Keeping every word intact, reproduce all of the records.

----- DATA SHOWN

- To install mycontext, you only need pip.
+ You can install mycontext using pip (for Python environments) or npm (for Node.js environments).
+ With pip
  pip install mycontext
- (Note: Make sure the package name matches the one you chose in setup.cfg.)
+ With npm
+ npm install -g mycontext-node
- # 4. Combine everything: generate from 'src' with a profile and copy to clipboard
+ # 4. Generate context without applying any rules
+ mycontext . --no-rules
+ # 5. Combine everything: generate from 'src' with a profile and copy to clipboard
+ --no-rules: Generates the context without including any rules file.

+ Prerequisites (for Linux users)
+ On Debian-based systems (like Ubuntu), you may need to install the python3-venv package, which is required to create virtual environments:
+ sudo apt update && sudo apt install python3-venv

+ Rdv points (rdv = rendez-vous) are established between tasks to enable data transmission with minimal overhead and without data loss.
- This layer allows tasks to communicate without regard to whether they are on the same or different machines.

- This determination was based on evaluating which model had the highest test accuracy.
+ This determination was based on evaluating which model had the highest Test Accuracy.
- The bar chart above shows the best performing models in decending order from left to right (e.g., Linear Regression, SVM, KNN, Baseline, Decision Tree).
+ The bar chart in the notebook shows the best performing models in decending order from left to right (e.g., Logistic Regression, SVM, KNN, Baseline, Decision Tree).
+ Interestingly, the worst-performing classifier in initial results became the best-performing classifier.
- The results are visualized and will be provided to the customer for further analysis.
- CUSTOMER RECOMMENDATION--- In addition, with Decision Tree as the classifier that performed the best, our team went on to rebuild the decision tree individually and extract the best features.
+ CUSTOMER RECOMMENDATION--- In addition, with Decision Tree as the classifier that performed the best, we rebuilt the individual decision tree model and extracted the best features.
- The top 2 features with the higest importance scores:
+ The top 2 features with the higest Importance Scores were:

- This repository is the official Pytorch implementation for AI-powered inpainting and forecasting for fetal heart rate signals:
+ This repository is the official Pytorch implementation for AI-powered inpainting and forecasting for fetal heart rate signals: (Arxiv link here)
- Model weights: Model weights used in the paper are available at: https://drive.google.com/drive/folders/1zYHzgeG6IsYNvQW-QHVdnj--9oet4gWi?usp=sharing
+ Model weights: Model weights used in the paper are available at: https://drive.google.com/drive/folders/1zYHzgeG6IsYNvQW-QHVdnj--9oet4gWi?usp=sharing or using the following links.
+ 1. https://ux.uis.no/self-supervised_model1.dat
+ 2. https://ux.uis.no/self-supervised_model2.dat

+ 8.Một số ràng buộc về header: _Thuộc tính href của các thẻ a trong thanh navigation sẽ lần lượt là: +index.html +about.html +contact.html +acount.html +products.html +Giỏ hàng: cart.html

----------

_OUTPUT FOR THIS EXERCISE_:
- To install mycontext, you only need pip.
+ You can install mycontext using pip (for Python environments) or npm (for Node.js environments).
+ With pip
  pip install mycontext
- (Note: Make sure the package name matches the one you chose in setup.cfg.)
+ With npm
+ npm install -g mycontext-node
- # 4. Combine everything: generate from 'src' with a profile and copy to clipboard
+ # 4. Generate context without applying any rules
+ mycontext . --no-rules
+ # 5. Combine everything: generate from 'src' with a profile and copy to clipboard
+ --no-rules: Generates the context without including any rules file.

+ Prerequisites (for Linux users)
+ On Debian-based systems (like Ubuntu), you may need to install the python3-venv package, which is required to create virtual environments:
+ sudo apt update && sudo apt install python3-venv

+ Rdv points (rdv = rendez-vous) are established between tasks to enable data transmission with minimal overhead and without data loss.
- This layer allows tasks to communicate without regard to whether they are on the same or different machines.

- This determination was based on evaluating which model had the highest test accuracy.
+ This determination was based on evaluating which model had the highest Test Accuracy.
- The bar chart above shows the best performing models in decending order from left to right (e.g., Linear Regression, SVM, KNN, Baseline, Decision Tree).
+ The bar chart in the notebook shows the best performing models in decending order from left to right (e.g., Logistic Regression, SVM, KNN, Baseline, Decision Tree).
+ Interestingly, the worst-performing classifier in initial results became the best-performing classifier.
- The results are visualized and will be provided to the customer for further analysis.
- CUSTOMER RECOMMENDATION--- In addition, with Decision Tree as the classifier that performed the best, our team went on to rebuild the decision tree individually and extract the best features.
+ CUSTOMER RECOMMENDATION--- In addition, with Decision Tree as the classifier that performed the best, we rebuilt the individual decision tree model and extracted the best features.
- The top 2 features with the higest importance scores:
+ The top 2 features with the higest Importance Scores were:

- This repository is the official Pytorch implementation for AI-powered inpainting and forecasting for fetal heart rate signals:
+ This repository is the official Pytorch implementation for AI-powered inpainting and forecasting for fetal heart rate signals: (Arxiv link here)
- Model weights: Model weights used in the paper are available at: https://drive.google.com/drive/folders/1zYHzgeG6IsYNvQW-QHVdnj--9oet4gWi?usp=sharing
+ Model weights: Model weights used in the paper are available at: https://drive.google.com/drive/folders/1zYHzgeG6IsYNvQW-QHVdnj--9oet4gWi?usp=sharing or using the following links.
+ 1. https://ux.uis.no/self-supervised_model1.dat
+ 2. https://ux.uis.no/self-supervised_model2.dat

+ 8.Một số ràng buộc về header: _Thuộc tính href của các thẻ a trong thanh navigation sẽ lần lượt là: +index.html +about.html +contact.html +acount.html +products.html +Giỏ hàng: cart.html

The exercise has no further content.